● To do: Only lines holding "internal" are needed; copy each of them from the data below.

——

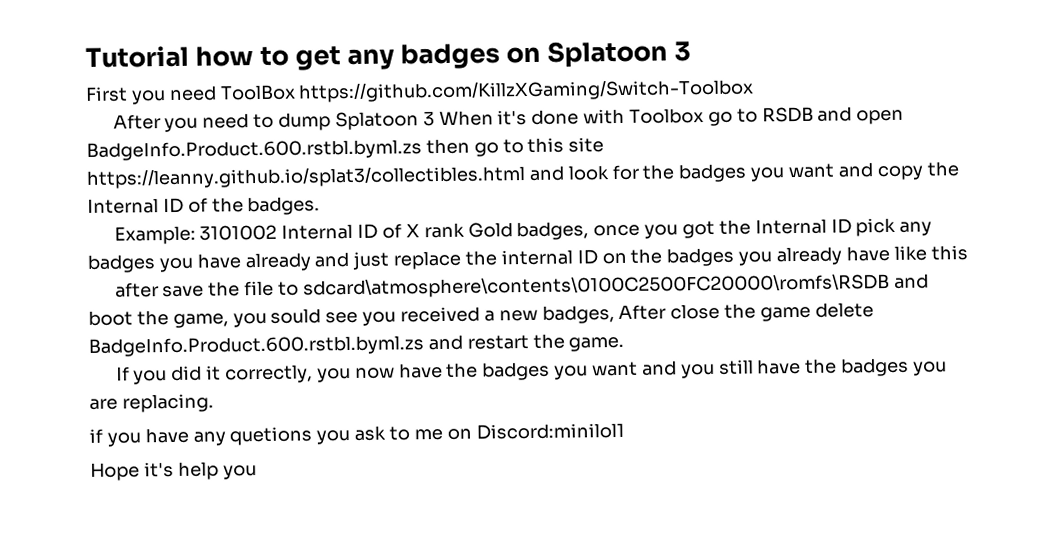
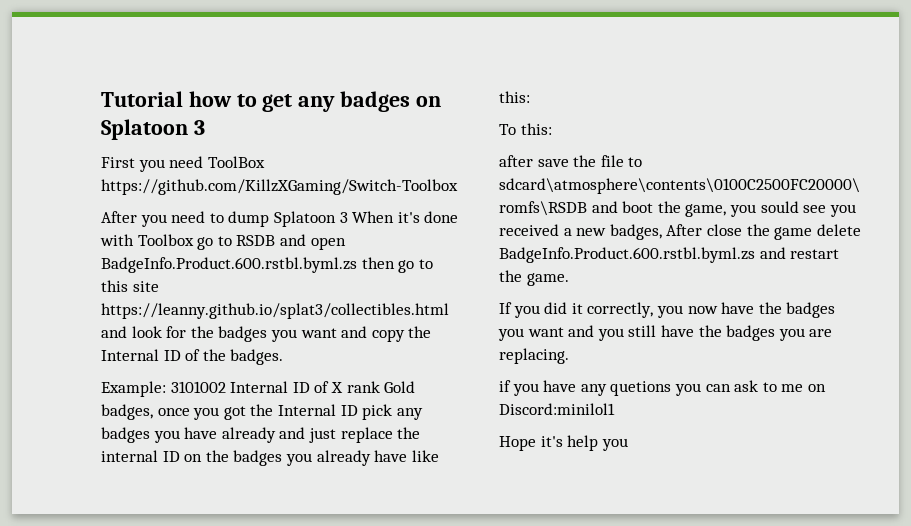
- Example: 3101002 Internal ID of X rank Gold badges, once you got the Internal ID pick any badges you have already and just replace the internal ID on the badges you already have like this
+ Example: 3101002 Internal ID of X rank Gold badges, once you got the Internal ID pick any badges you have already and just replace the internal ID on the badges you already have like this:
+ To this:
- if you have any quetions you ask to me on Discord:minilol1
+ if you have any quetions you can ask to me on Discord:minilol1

——

● Response box:
- Example: 3101002 Internal ID of X rank Gold badges, once you got the Internal ID pick any badges you have already and just replace the internal ID on the badges you already have like this
+ Example: 3101002 Internal ID of X rank Gold badges, once you got the Internal ID pick any badges you have already and just replace the internal ID on the badges you already have like this:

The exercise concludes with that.